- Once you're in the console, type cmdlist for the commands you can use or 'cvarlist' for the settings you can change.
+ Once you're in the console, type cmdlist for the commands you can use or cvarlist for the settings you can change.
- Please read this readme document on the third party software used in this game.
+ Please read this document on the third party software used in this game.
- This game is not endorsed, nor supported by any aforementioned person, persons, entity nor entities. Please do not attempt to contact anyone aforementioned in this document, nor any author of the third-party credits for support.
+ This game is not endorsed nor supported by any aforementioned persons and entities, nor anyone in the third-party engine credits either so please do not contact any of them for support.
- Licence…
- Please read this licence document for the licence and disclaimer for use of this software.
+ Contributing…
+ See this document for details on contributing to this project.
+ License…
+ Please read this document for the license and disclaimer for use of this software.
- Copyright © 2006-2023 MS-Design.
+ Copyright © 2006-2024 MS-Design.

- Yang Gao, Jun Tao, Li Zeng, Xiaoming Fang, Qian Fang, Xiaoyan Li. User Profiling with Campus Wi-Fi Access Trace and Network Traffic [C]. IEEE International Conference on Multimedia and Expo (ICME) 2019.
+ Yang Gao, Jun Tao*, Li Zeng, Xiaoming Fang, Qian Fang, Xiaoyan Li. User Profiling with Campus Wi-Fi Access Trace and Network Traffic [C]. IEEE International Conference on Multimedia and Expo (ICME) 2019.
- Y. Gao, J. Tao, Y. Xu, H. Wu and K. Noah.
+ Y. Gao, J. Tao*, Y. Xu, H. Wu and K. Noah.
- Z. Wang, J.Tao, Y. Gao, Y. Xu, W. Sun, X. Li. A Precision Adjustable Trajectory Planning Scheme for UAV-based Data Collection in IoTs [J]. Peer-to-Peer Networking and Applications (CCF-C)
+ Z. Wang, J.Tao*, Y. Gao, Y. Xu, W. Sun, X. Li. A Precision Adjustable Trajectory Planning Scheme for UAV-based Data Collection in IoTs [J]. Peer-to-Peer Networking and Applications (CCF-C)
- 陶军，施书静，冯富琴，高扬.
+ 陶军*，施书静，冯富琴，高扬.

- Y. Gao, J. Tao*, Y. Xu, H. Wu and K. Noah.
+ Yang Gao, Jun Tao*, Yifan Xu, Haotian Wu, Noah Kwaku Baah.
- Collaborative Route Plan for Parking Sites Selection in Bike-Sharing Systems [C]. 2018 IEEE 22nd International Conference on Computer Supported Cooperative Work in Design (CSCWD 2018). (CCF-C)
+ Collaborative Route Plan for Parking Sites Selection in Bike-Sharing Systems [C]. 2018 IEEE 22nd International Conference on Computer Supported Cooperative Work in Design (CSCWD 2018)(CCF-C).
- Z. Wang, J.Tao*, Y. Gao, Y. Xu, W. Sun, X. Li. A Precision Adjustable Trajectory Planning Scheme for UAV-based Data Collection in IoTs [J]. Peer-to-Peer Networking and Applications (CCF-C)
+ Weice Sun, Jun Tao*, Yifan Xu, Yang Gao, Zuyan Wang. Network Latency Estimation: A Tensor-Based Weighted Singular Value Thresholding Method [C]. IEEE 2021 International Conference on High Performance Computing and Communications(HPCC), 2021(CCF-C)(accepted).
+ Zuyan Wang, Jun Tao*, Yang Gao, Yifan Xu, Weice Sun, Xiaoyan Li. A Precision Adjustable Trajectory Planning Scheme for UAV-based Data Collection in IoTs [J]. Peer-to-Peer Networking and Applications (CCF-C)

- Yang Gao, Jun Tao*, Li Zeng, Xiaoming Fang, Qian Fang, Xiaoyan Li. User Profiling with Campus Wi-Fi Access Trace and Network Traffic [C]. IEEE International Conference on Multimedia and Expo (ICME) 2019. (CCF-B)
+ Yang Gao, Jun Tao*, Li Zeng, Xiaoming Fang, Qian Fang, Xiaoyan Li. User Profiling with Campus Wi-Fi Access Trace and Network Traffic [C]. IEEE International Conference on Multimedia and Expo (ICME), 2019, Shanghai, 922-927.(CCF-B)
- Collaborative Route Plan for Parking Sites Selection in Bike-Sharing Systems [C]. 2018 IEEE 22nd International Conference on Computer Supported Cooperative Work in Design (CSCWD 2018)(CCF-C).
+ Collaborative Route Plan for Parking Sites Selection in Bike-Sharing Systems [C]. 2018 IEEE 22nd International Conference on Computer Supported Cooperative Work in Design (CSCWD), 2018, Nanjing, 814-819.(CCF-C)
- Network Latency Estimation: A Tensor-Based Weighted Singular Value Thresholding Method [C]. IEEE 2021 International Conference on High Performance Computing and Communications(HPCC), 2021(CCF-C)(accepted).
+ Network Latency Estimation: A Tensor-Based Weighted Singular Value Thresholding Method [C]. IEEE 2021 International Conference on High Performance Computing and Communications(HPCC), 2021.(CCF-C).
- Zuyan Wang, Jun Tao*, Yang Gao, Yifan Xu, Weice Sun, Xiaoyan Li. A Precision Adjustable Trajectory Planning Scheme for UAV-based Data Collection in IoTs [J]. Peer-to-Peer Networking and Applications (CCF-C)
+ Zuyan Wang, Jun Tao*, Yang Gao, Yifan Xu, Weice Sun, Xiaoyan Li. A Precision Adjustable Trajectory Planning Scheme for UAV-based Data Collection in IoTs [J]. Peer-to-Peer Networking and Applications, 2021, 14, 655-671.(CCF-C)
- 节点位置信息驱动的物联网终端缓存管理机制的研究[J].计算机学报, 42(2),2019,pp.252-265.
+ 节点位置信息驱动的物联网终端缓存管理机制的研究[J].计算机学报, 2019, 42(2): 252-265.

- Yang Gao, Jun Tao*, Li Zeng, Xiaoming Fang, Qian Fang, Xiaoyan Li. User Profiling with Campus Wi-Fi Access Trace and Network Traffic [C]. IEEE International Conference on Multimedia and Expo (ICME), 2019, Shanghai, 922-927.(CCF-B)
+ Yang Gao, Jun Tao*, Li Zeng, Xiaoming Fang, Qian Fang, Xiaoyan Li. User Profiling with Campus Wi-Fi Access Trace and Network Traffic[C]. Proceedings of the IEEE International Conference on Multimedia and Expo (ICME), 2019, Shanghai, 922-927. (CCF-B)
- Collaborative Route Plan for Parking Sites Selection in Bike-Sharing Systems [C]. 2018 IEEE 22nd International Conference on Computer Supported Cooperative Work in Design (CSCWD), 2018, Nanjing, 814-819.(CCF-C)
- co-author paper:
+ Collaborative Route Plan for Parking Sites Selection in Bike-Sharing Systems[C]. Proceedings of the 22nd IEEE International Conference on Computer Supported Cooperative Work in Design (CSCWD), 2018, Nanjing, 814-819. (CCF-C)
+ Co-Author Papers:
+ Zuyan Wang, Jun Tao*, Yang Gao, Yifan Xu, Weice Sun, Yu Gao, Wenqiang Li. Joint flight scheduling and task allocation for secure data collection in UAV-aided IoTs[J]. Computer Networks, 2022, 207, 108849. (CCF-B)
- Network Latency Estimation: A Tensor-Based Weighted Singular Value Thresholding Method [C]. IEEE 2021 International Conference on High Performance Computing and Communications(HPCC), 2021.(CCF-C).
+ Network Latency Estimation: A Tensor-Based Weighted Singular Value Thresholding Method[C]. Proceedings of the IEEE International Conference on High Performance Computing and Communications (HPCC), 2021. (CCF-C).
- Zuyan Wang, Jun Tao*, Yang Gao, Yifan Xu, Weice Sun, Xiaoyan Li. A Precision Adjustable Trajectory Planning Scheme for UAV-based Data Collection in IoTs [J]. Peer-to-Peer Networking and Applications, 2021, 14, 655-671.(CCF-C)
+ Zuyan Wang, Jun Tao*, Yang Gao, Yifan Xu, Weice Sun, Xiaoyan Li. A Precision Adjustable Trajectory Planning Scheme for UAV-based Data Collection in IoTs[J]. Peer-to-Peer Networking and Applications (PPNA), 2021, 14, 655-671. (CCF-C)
****
# Task description
Restate the whole listing exactly.

# Response to the task
- Once you're in the console, type cmdlist for the commands you can use or 'cvarlist' for the settings you can change.
+ Once you're in the console, type cmdlist for the commands you can use or cvarlist for the settings you can change.
- Please read this readme document on the third party software used in this game.
+ Please read this document on the third party software used in this game.
- This game is not endorsed, nor supported by any aforementioned person, persons, entity nor entities. Please do not attempt to contact anyone aforementioned in this document, nor any author of the third-party credits for support.
+ This game is not endorsed nor supported by any aforementioned persons and entities, nor anyone in the third-party engine credits either so please do not contact any of them for support.
- Licence…
- Please read this licence document for the licence and disclaimer for use of this software.
+ Contributing…
+ See this document for details on contributing to this project.
+ License…
+ Please read this document for the license and disclaimer for use of this software.
- Copyright © 2006-2023 MS-Design.
+ Copyright © 2006-2024 MS-Design.

- Yang Gao, Jun Tao, Li Zeng, Xiaoming Fang, Qian Fang, Xiaoyan Li. User Profiling with Campus Wi-Fi Access Trace and Network Traffic [C]. IEEE International Conference on Multimedia and Expo (ICME) 2019.
+ Yang Gao, Jun Tao*, Li Zeng, Xiaoming Fang, Qian Fang, Xiaoyan Li. User Profiling with Campus Wi-Fi Access Trace and Network Traffic [C]. IEEE International Conference on Multimedia and Expo (ICME) 2019.
- Y. Gao, J. Tao, Y. Xu, H. Wu and K. Noah.
+ Y. Gao, J. Tao*, Y. Xu, H. Wu and K. Noah.
- Z. Wang, J.Tao, Y. Gao, Y. Xu, W. Sun, X. Li. A Precision Adjustable Trajectory Planning Scheme for UAV-based Data Collection in IoTs [J]. Peer-to-Peer Networking and Applications (CCF-C)
+ Z. Wang, J.Tao*, Y. Gao, Y. Xu, W. Sun, X. Li. A Precision Adjustable Trajectory Planning Scheme for UAV-based Data Collection in IoTs [J]. Peer-to-Peer Networking and Applications (CCF-C)
- 陶军，施书静，冯富琴，高扬.
+ 陶军*，施书静，冯富琴，高扬.

- Y. Gao, J. Tao*, Y. Xu, H. Wu and K. Noah.
+ Yang Gao, Jun Tao*, Yifan Xu, Haotian Wu, Noah Kwaku Baah.
- Collaborative Route Plan for Parking Sites Selection in Bike-Sharing Systems [C]. 2018 IEEE 22nd International Conference on Computer Supported Cooperative Work in Design (CSCWD 2018). (CCF-C)
+ Collaborative Route Plan for Parking Sites Selection in Bike-Sharing Systems [C]. 2018 IEEE 22nd International Conference on Computer Supported Cooperative Work in Design (CSCWD 2018)(CCF-C).
- Z. Wang, J.Tao*, Y. Gao, Y. Xu, W. Sun, X. Li. A Precision Adjustable Trajectory Planning Scheme for UAV-based Data Collection in IoTs [J]. Peer-to-Peer Networking and Applications (CCF-C)
+ Weice Sun, Jun Tao*, Yifan Xu, Yang Gao, Zuyan Wang. Network Latency Estimation: A Tensor-Based Weighted Singular Value Thresholding Method [C]. IEEE 2021 International Conference on High Performance Computing and Communications(HPCC), 2021(CCF-C)(accepted).
+ Zuyan Wang, Jun Tao*, Yang Gao, Yifan Xu, Weice Sun, Xiaoyan Li. A Precision Adjustable Trajectory Planning Scheme for UAV-based Data Collection in IoTs [J]. Peer-to-Peer Networking and Applications (CCF-C)

- Yang Gao, Jun Tao*, Li Zeng, Xiaoming Fang, Qian Fang, Xiaoyan Li. User Profiling with Campus Wi-Fi Access Trace and Network Traffic [C]. IEEE International Conference on Multimedia and Expo (ICME) 2019. (CCF-B)
+ Yang Gao, Jun Tao*, Li Zeng, Xiaoming Fang, Qian Fang, Xiaoyan Li. User Profiling with Campus Wi-Fi Access Trace and Network Traffic [C]. IEEE International Conference on Multimedia and Expo (ICME), 2019, Shanghai, 922-927.(CCF-B)
- Collaborative Route Plan for Parking Sites Selection in Bike-Sharing Systems [C]. 2018 IEEE 22nd International Conference on Computer Supported Cooperative Work in Design (CSCWD 2018)(CCF-C).
+ Collaborative Route Plan for Parking Sites Selection in Bike-Sharing Systems [C]. 2018 IEEE 22nd International Conference on Computer Supported Cooperative Work in Design (CSCWD), 2018, Nanjing, 814-819.(CCF-C)
- Network Latency Estimation: A Tensor-Based Weighted Singular Value Thresholding Method [C]. IEEE 2021 International Conference on High Performance Computing and Communications(HPCC), 2021(CCF-C)(accepted).
+ Network Latency Estimation: A Tensor-Based Weighted Singular Value Thresholding Method [C]. IEEE 2021 International Conference on High Performance Computing and Communications(HPCC), 2021.(CCF-C).
- Zuyan Wang, Jun Tao*, Yang Gao, Yifan Xu, Weice Sun, Xiaoyan Li. A Precision Adjustable Trajectory Planning Scheme for UAV-based Data Collection in IoTs [J]. Peer-to-Peer Networking and Applications (CCF-C)
+ Zuyan Wang, Jun Tao*, Yang Gao, Yifan Xu, Weice Sun, Xiaoyan Li. A Precision Adjustable Trajectory Planning Scheme for UAV-based Data Collection in IoTs [J]. Peer-to-Peer Networking and Applications, 2021, 14, 655-671.(CCF-C)
- 节点位置信息驱动的物联网终端缓存管理机制的研究[J].计算机学报, 42(2),2019,pp.252-265.
+ 节点位置信息驱动的物联网终端缓存管理机制的研究[J].计算机学报, 2019, 42(2): 252-265.

- Yang Gao, Jun Tao*, Li Zeng, Xiaoming Fang, Qian Fang, Xiaoyan Li. User Profiling with Campus Wi-Fi Access Trace and Network Traffic [C]. IEEE International Conference on Multimedia and Expo (ICME), 2019, Shanghai, 922-927.(CCF-B)
+ Yang Gao, Jun Tao*, Li Zeng, Xiaoming Fang, Qian Fang, Xiaoyan Li. User Profiling with Campus Wi-Fi Access Trace and Network Traffic[C]. Proceedings of the IEEE International Conference on Multimedia and Expo (ICME), 2019, Shanghai, 922-927. (CCF-B)
- Collaborative Route Plan for Parking Sites Selection in Bike-Sharing Systems [C]. 2018 IEEE 22nd International Conference on Computer Supported Cooperative Work in Design (CSCWD), 2018, Nanjing, 814-819.(CCF-C)
- co-author paper:
+ Collaborative Route Plan for Parking Sites Selection in Bike-Sharing Systems[C]. Proceedings of the 22nd IEEE International Conference on Computer Supported Cooperative Work in Design (CSCWD), 2018, Nanjing, 814-819. (CCF-C)
+ Co-Author Papers:
+ Zuyan Wang, Jun Tao*, Yang Gao, Yifan Xu, Weice Sun, Yu Gao, Wenqiang Li. Joint flight scheduling and task allocation for secure data collection in UAV-aided IoTs[J]. Computer Networks, 2022, 207, 108849. (CCF-B)
- Network Latency Estimation: A Tensor-Based Weighted Singular Value Thresholding Method [C]. IEEE 2021 International Conference on High Performance Computing and Communications(HPCC), 2021.(CCF-C).
+ Network Latency Estimation: A Tensor-Based Weighted Singular Value Thresholding Method[C]. Proceedings of the IEEE International Conference on High Performance Computing and Communications (HPCC), 2021. (CCF-C).
- Zuyan Wang, Jun Tao*, Yang Gao, Yifan Xu, Weice Sun, Xiaoyan Li. A Precision Adjustable Trajectory Planning Scheme for UAV-based Data Collection in IoTs [J]. Peer-to-Peer Networking and Applications, 2021, 14, 655-671.(CCF-C)
+ Zuyan Wang, Jun Tao*, Yang Gao, Yifan Xu, Weice Sun, Xiaoyan Li. A Precision Adjustable Trajectory Planning Scheme for UAV-based Data Collection in IoTs[J]. Peer-to-Peer Networking and Applications (PPNA), 2021, 14, 655-671. (CCF-C)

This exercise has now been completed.